Does anyone know where to buy these or a similar product?

plant weight


----------



## gklaw (May 31, 2010)

I know PetsMart had them, that's where I bought mine. They are basically little lead strip if you can find some form a friend (roofer) hammer them flat and cut them. Lead is very soft metal.

They are like $1.99 for a pack of 10.


----------



## neven (May 15, 2010)

Saw them at robertos pet habitat

Sent via Tapatalk; SGH-T589R


----------



## April (Apr 21, 2010)

I have some. I can mail them to you. Small packet.


----------



## TomC (Apr 21, 2010)

April said:


> I have some. I can mail them to you. Small packet.

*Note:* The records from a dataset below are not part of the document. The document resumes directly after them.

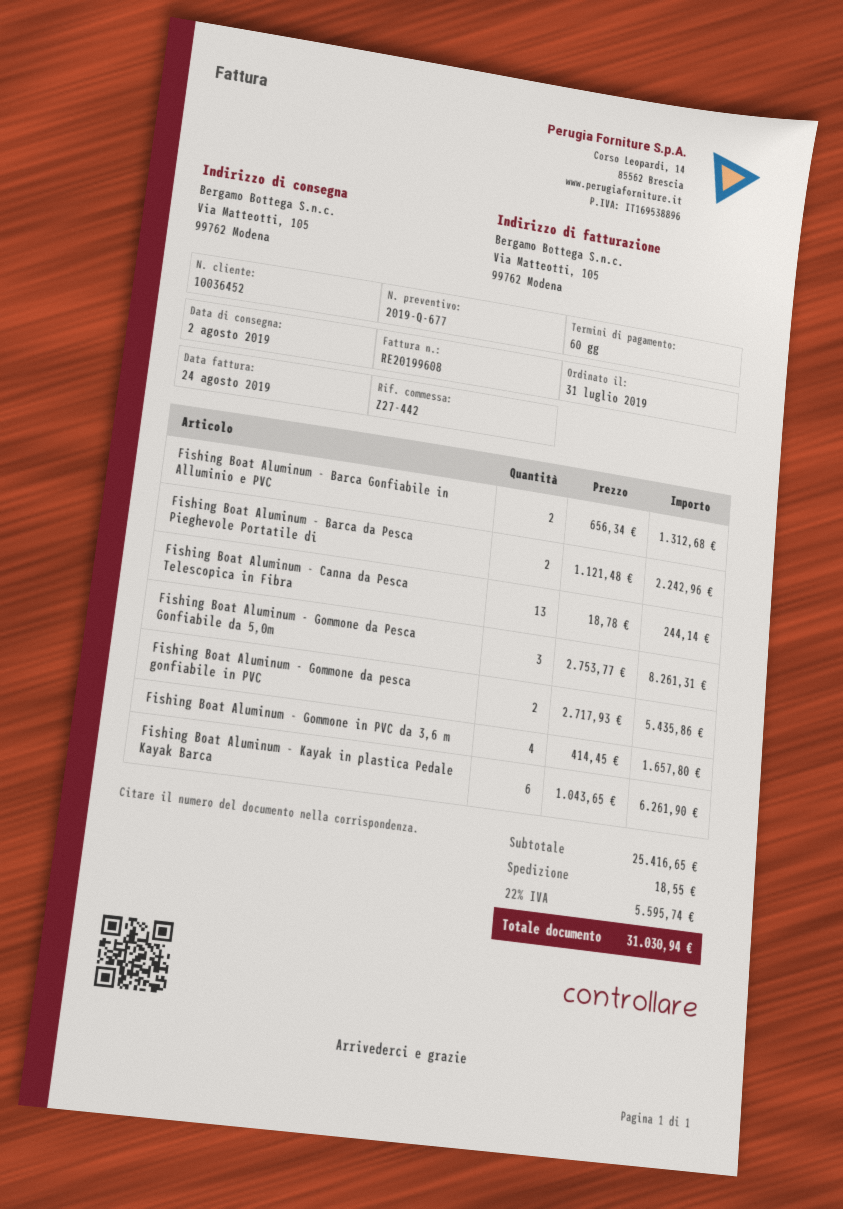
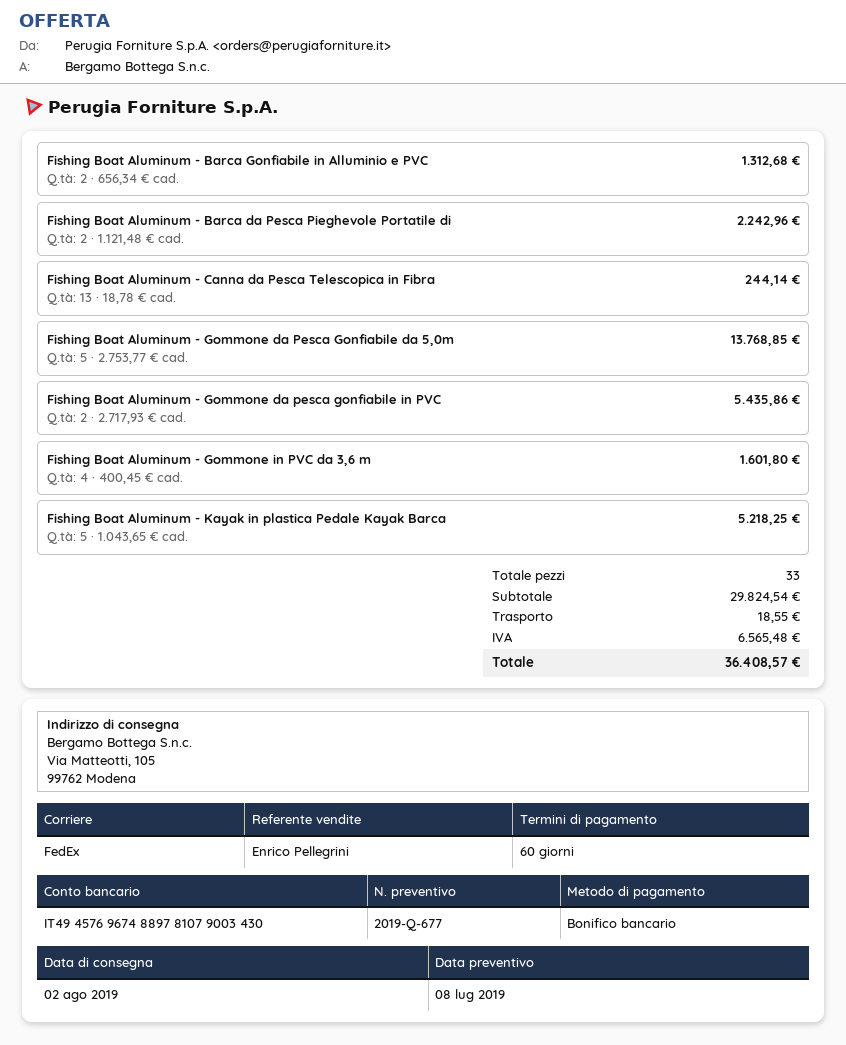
Fishing Boat Aluminum - Gommone da Pesca Gonfiabile da 5,0m: 3 x 2753.77 = 8261.31 -> 5 x 2753.77 = 13768.85
Fishing Boat Aluminum - Gommone in PVC da 3,6 m: 4 x 414.45 = 1657.80 -> 4 x 400.45 = 1601.80
Fishing Boat Aluminum - Kayak in plastica Pedale Kayak Barca: 6 x 1043.65 = 6261.90 -> 5 x 1043.65 = 5218.25
subtotal: 25416.65 -> 29824.54
tax: 5595.74 -> 6565.48
total: 31030.94 -> 36408.57

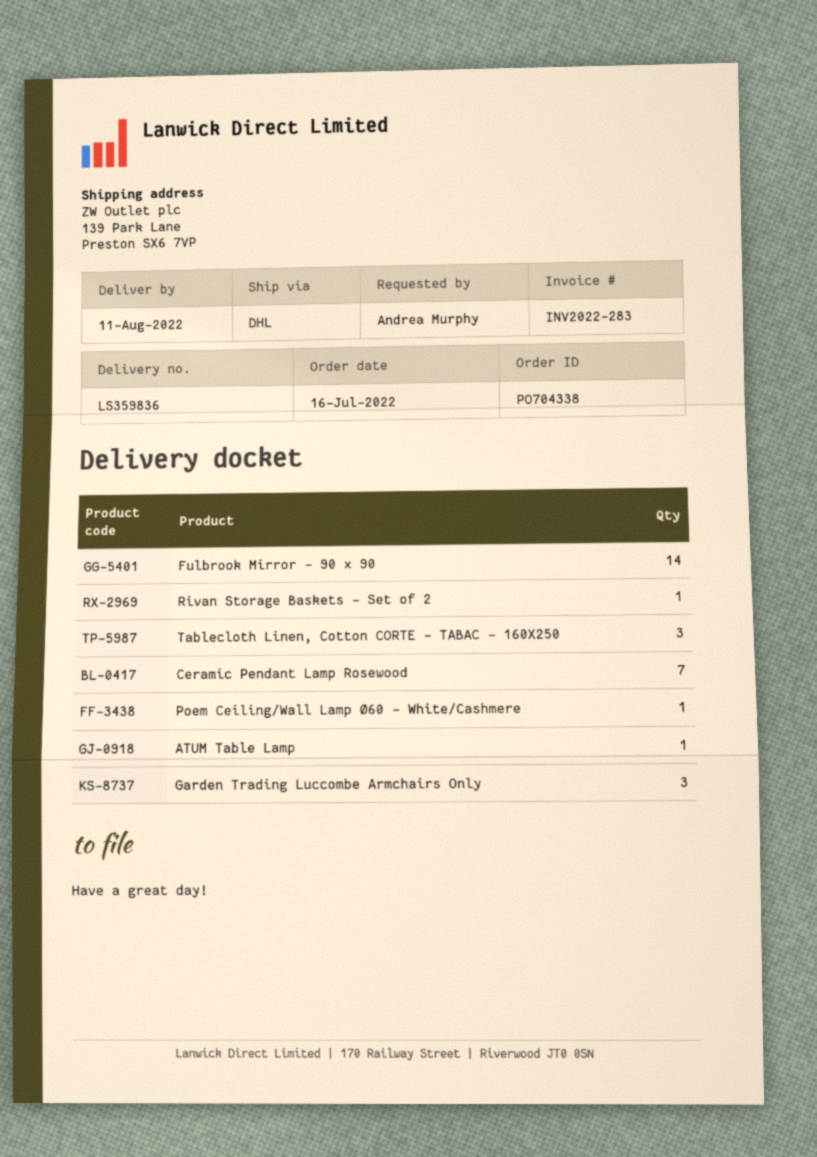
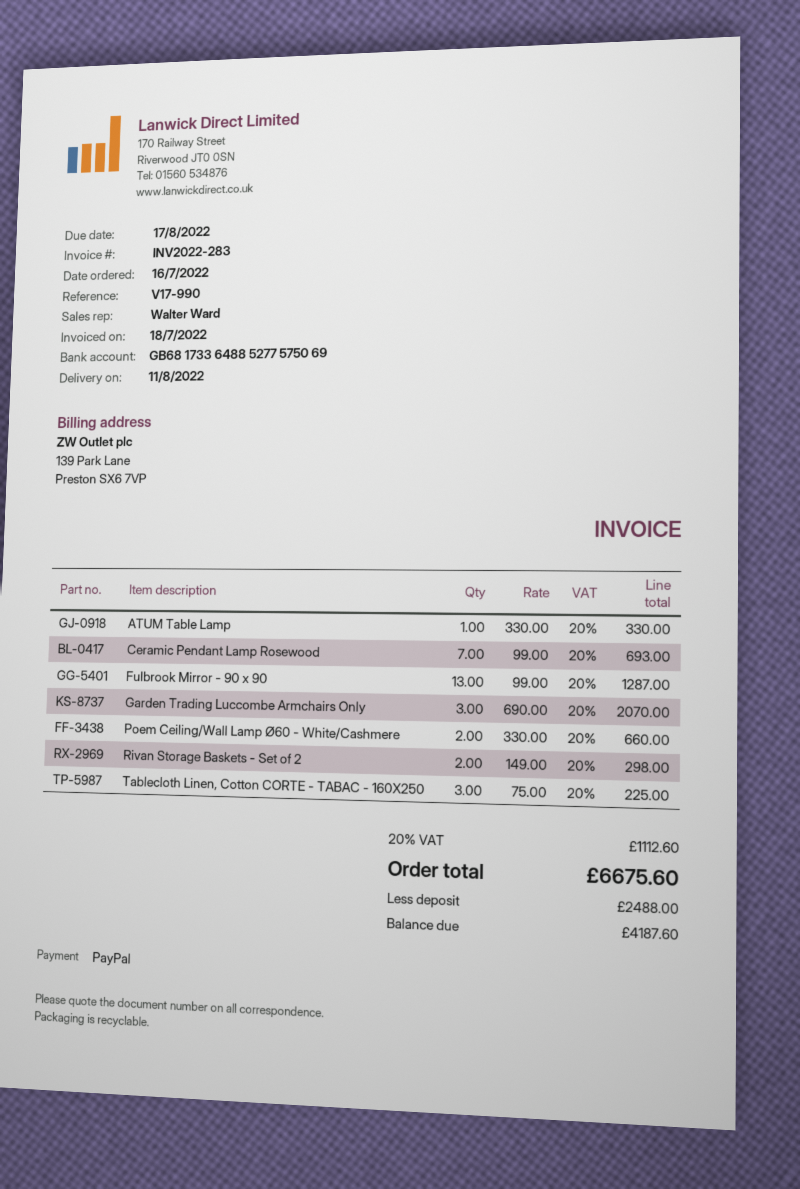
Fulbrook Mirror - 90 x 90: 14 -> 13
Rivan Storage Baskets - Set of 2: 1 -> 2
Poem Ceiling/Wall Lamp Ø60 - White/Cashmere: 1 -> 2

 Can you PM a price for 10 or 20 including postage?


----------



## Arcteryx (Nov 23, 2011)

How do you attach the plants to these weights - fishing line or something of the ilk?


----------



## neven (May 15, 2010)

best to use some sort of foam wrapping that has the roots folded through it


----------



## cichlid (Jul 30, 2010)

I went and got fish line, Im going drill through a rock with a mason bit and tie the plants too it. Might put a fertalizer substrate in where stems are to help out. The guy at the real shop gave me the fish line.


----------



## misl (May 1, 2010)

I think most of the strips you buy now are not lead but zinc any how , my own expeirence is not to use them, my java fern stopped growing , so i removed them all from my tanks.


----------